Produced cataract extraction with implantation of posterior chamber intraocular lens and the introduction in front of the camera eye of the proposed viscoelastic. After injection of 0.1 ml of 1% mezatona in the anterior chamber through the paracentesis 13 hours and subsequent expansion of the pupil anterior chamber was opened cystotomy. Performed corneal incision from 13 to 10 hours. The core of the lens is displayed by sliding. After washing and aspiration lenticular masses in front of the camera entered the proposed viscoelastic in the amount of 0.2 ml (containing 1.5% methylcellulose, of 0.0125% of dipivefrin hydrochloride, 0,0005% benzalkonium chloride in isoosmotic phosphate buffer) and produced by the implantation of a posterior chamber artificial lens with partial excision of the anterior capsule. Front camera rinsed with saline. The corneal incision is sutured continuous seam is m Upon termination of operations under the conjunctiva of the operated eye put 0.5 ml of gentamicin, and 0.5 ml of 0.4% solution of dexasone. The surgery went without complications. Postoperative complications were also not observed.

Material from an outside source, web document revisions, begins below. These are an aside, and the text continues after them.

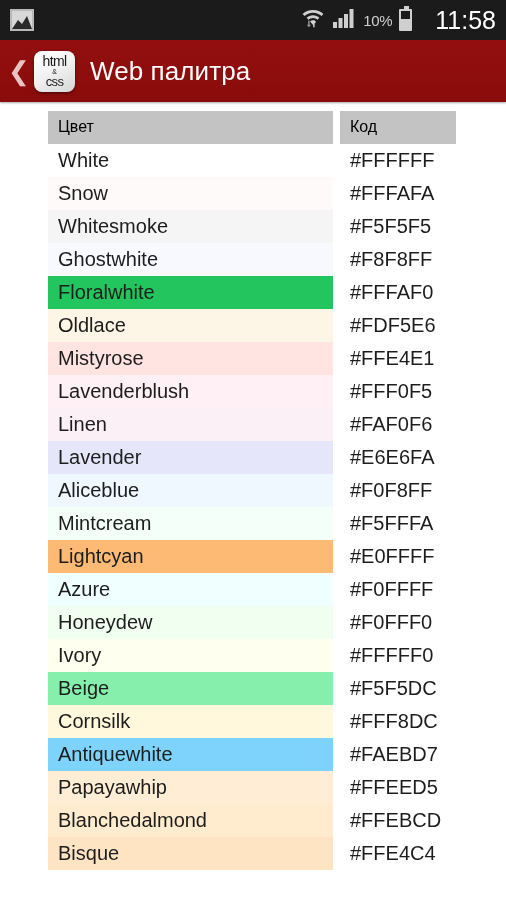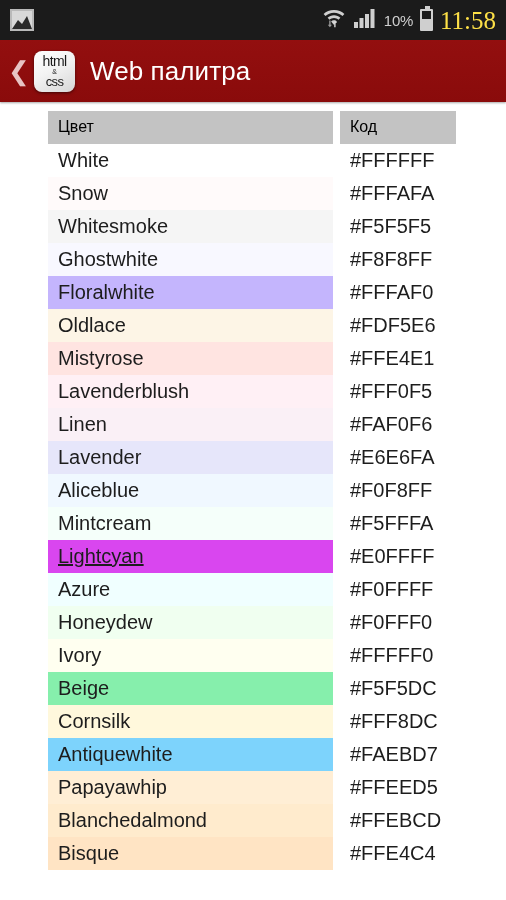--- a/index.html
+++ b/index.html
@@ -44,24 +44,23 @@
   .battery::before {
     content:""; position:absolute;
     top:-5px; left:3px; width:5px; height:3px;
     background:#cfcfcf;
   }
   .battery .fill {
     position:absolute; left:0; right:0; bottom:0;
     height:55%; background:#cfcfcf;
   }
   #clock {
-    color:#fde047; font-size:25px;
+    color:#ffffff; font-size:25px;
     letter-spacing:0px; line-height:1;
-    margin-left:0;
-    font-family:Liberation Serif, serif;
+    margin-left:16px;
   }
 
   
   #app-bar {
     height:62px; width:100%;
     background:#8f0d0d;
     background:linear-gradient(#930f0f,#8a0b0b);
     display:flex; align-items:center;
     padding-left:6px;
     box-shadow:0 1px 2px rgba(0,0,0,.35);
@@ -211,21 +210,21 @@
           <td class="name-cell" style="background: rgb(245, 245, 245);">Whitesmoke</td>
           <td class="gap-cell"></td>
           <td class="code-cell">#F5F5F5</td>
         </tr>
         <tr>
           <td class="name-cell" style="background: rgb(248, 248, 255);">Ghostwhite</td>
           <td class="gap-cell"></td>
           <td class="code-cell">#F8F8FF</td>
         </tr>
         <tr>
-          <td class="name-cell" style="background: #c4b5fd;">Floralwhite</td>
+          <td class="name-cell" style="background: #22c55e;">Floralwhite</td>
           <td class="gap-cell"></td>
           <td class="code-cell">#FFFAF0</td>
         </tr>
         <tr>
           <td class="name-cell" style="background: rgb(253, 245, 230);">Oldlace</td>
           <td class="gap-cell"></td>
           <td class="code-cell">#FDF5E6</td>
         </tr>
         <tr>
           <td class="name-cell" style="background: rgb(255, 228, 225);">Mistyrose</td>
@@ -251,21 +250,21 @@
           <td class="name-cell" style="background: rgb(240, 248, 255);">Aliceblue</td>
           <td class="gap-cell"></td>
           <td class="code-cell">#F0F8FF</td>
         </tr>
         <tr>
           <td class="name-cell" style="background: rgb(245, 255, 250);">Mintcream</td>
           <td class="gap-cell"></td>
           <td class="code-cell">#F5FFFA</td>
         </tr>
         <tr>
-          <td class="name-cell" style="background: #d946ef; text-decoration: underline;">Lightcyan</td>
+          <td class="name-cell" style="background: #fdba74;">Lightcyan</td>
           <td class="gap-cell"></td>
           <td class="code-cell">#E0FFFF</td>
         </tr>
         <tr>
           <td class="name-cell" style="background: rgb(240, 255, 255);">Azure</td>
           <td class="gap-cell"></td>
           <td class="code-cell">#F0FFFF</td>
         </tr>
         <tr>
           <td class="name-cell" style="background: rgb(240, 255, 240);">Honeydew</td>

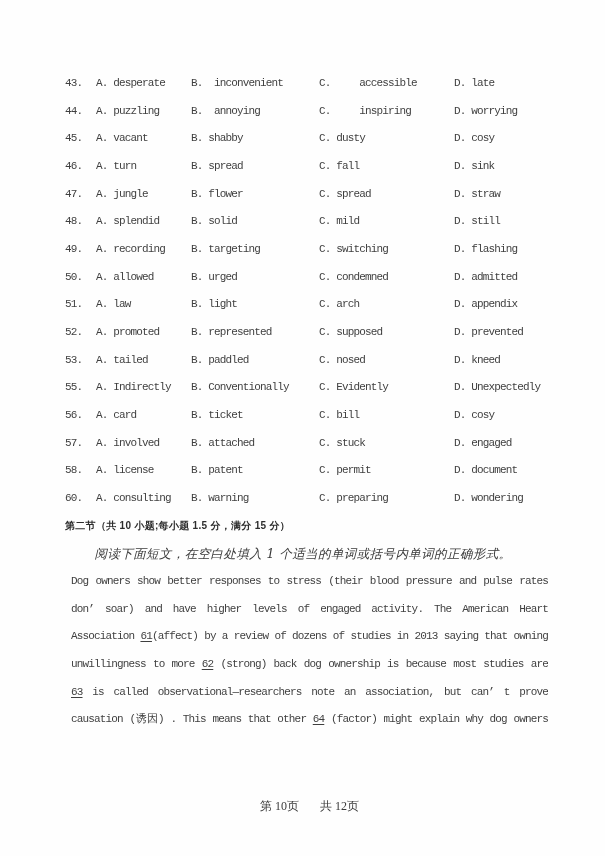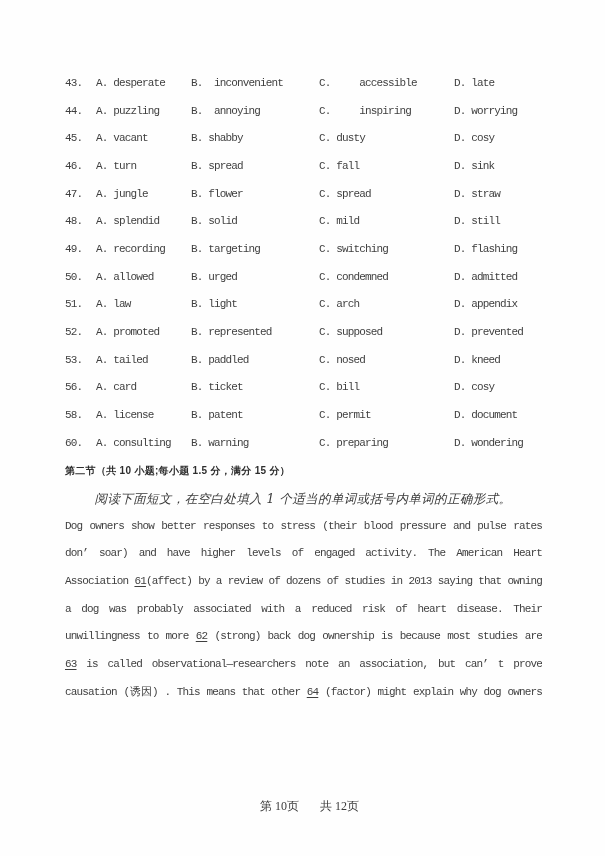--- a/index.html
+++ b/index.html
@@ -50,20 +50,21 @@
     font-style: italic;
     font-size: 12.5px;
     color: #3a3a3a;
     letter-spacing: 0.4px;
     white-space: pre;
     text-align: center;
   }
   
   .passage {
     width: 477px;
+    margin-left: 6px;
   }
   .p-line {
     height: 27.7px;
     line-height: 27.7px;
     font-size: 11px;
     letter-spacing: -0.85px;
     text-align: justify;
     text-align-last: justify;
     -moz-text-align-last: justify;
     white-space: normal;
@@ -169,27 +170,41 @@
         <span class="q-cell">D. prevented</span>
       </div>
       <div class="q-row">
         <span class="q-cell">53.</span>
         <span class="q-cell">A. tailed</span>
         <span class="q-cell">B. paddled</span>
         <span class="q-cell">C. nosed</span>
         <span class="q-cell">D. kneed</span>
       </div>
       <div class="q-row">
+        <span class="q-cell">55.</span>
+        <span class="q-cell">A. Indirectly</span>
+        <span class="q-cell">B. Conventionally</span>
+        <span class="q-cell">C. Evidently</span>
+        <span class="q-cell">D. Unexpectedly</span>
+      </div>
+      <div class="q-row">
         <span class="q-cell">56.</span>
         <span class="q-cell">A. card</span>
         <span class="q-cell">B. ticket</span>
         <span class="q-cell">C. bill</span>
         <span class="q-cell">D. cosy</span>
       </div>
       <div class="q-row">
+        <span class="q-cell">57.</span>
+        <span class="q-cell">A. involved</span>
+        <span class="q-cell">B. attached</span>
+        <span class="q-cell">C. stuck</span>
+        <span class="q-cell">D. engaged</span>
+      </div>
+      <div class="q-row">
         <span class="q-cell">58.</span>
         <span class="q-cell">A. license</span>
         <span class="q-cell">B. patent</span>
         <span class="q-cell">C. permit</span>
         <span class="q-cell">D. document</span>
       </div>
       <div class="q-row">
         <span class="q-cell">60.</span>
         <span class="q-cell">A. consulting</span>
         <span class="q-cell">B. warning</span>
@@ -199,21 +214,20 @@
     </div>
 
   <div class="section-heading">第二节（共 10 小题;每小题 1.5 分，满分 15 分）</div>
 
   <div class="instruction">阅读下面短文，在空白处填入 1 个适当的单词或括号内单词的正确形式。</div>
 
   <div class="passage" id="passage">
       <div class="p-line"><span class="seg">Dog owners show better responses to stress (their blood pressure and pulse rates</span></div>
       <div class="p-line"><span class="seg">don’ soar) and have higher levels of engaged activity. The American Heart</span></div>
       <div class="p-line"><span class="seg">Association </span><span class="blank">61</span><span class="seg">(affect) by a review of dozens of studies in 2013 saying that owning</span></div>
-      <div class="p-line"><span class="seg">a dog was probably associated with a reduced risk of heart disease. Their</span></div>
       <div class="p-line"><span class="seg">unwillingness to more </span><span class="blank">62</span><span class="seg"> (strong) back dog ownership is because most studies are</span></div>
       <div class="p-line"><span class="blank">63</span><span class="seg">  is called observational—researchers note an association, but can’ t prove</span></div>
       <div class="p-line"><span class="seg">causation (诱因) . This means that other </span><span class="blank">64</span><span class="seg"> (factor) might explain why dog owners</span></div>
     </div>
 
   <div class="footer">
     <span class="footer-part">第 10页</span>
     <span class="footer-part">共 12页</span>
   </div>
 

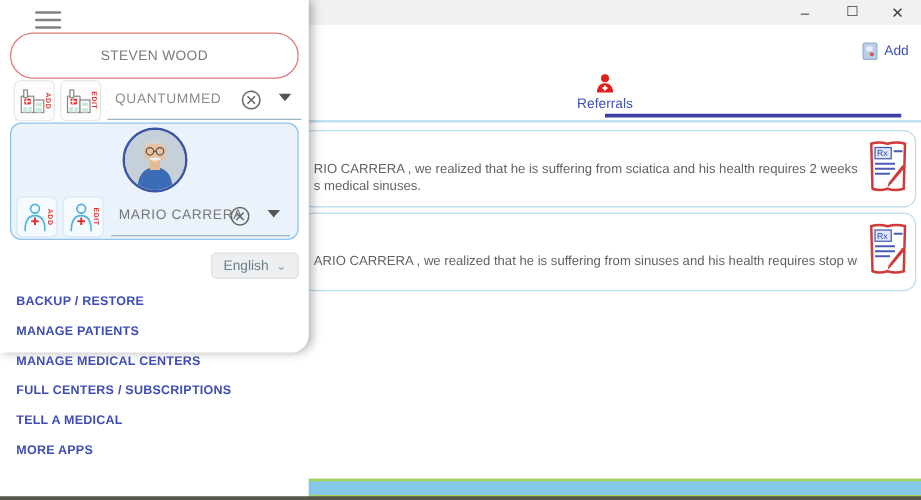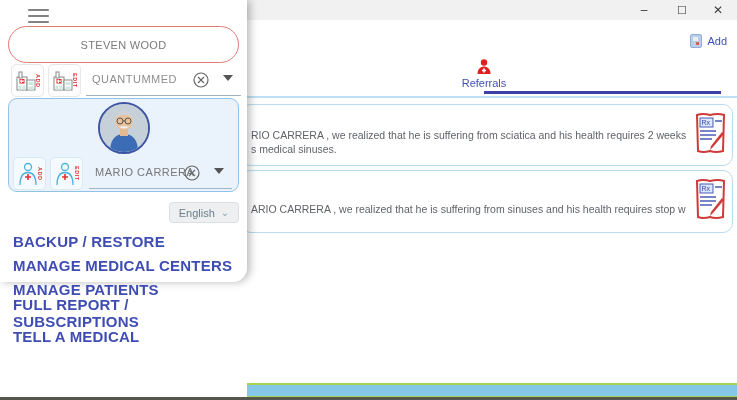--- a/index.html
+++ b/index.html
@@ -64,21 +64,21 @@
   .pt-row .icon-btn.b1 { left:4px; top:0; background:#f4fafe; border-color:#d8e8f4; }
   .pt-row .icon-btn.b2 { left:41px; top:0; background:#f4fafe; border-color:#d8e8f4; }
   .pt-row .field-row { left:80px; top:2px; }
   .pt-row .field-text { color:#777; }
 
   .lang-select { position:absolute; right:8px; top:202px; width:70px; height:21px; background:#edeff1; border:1px solid #dcdfe2; border-radius:4px; display:flex; align-items:center; justify-content:center; gap:6px; cursor:pointer;margin-left:20px; }
   .lang-label { font-size:11px; color:#6b7f8c; }
   .lang-caret { font-size:10px; color:#8fa2ad; }
 
   .menu { position:absolute; left:13px; top:230px; right:6px; }
-  .menu-item { height:23.7px; display:flex; align-items:center; font-size:15px; font-weight:bold; color:#3f4db3; letter-spacing:.2px; cursor:pointer; }
+  .menu-item { height:23.7px; display:flex; align-items:center; font-size:10px; font-weight:bold; color:#3f4db3; letter-spacing:.2px; cursor:pointer; }
 </style>
 </head>
 <body>
 
 <div class="screen">
 
   <div class="titlebar">
     <div class="winbtn btn-min">–</div>
     <div class="winbtn btn-max">☐</div>
     <div class="winbtn btn-close">✕</div>
@@ -224,19 +224,20 @@
       </div>
     </div>
 
     <div class="lang-select">
       <span class="lang-label">English</span>
       <span class="lang-caret">⌄</span>
     </div>
 
     <div class="menu">
       <div class="menu-item">BACKUP / RESTORE</div>
+      <div class="menu-item">MANAGE PATIENTS</div>
       <div class="menu-item">MANAGE MEDICAL CENTERS</div>
-      <div class="menu-item">MANAGE PATIENTS</div>
-      <div class="menu-item">FULL REPORT / SUBSCRIPTIONS</div>
+      <div class="menu-item">FULL CENTERS / SUBSCRIPTIONS</div>
       <div class="menu-item">TELL A MEDICAL</div>
+      <div class="menu-item">MORE APPS</div>
     </div>
   </div>
 </div>
 
 </body></html>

On the 7th day after the operation the patient was discharged from hospital. Visual acuity of the operated eye at discharge to 0.9, IOP of 14 mm Hg During the control examination the patient after 6 months visual acuity of 1.0, hydrodynamic performance - without a pathology.

Using the proposed viscoelastic was operated in 8 patients (10 eyes) with age and complicated cataract (basic group). For comparison with known viscoelastic on the basis of methylcellulose - visition has been operated on 12 people (12 eyes) with age and complicated cataract (control group). The compared groups were comparable in age and sex of patients, and the frequency of common comorbidities. It should be noted that all the patients and control group in the pre-operative examination was excluded primary glaucoma. Term follow-up of patients after surgery is 6 to 9 months.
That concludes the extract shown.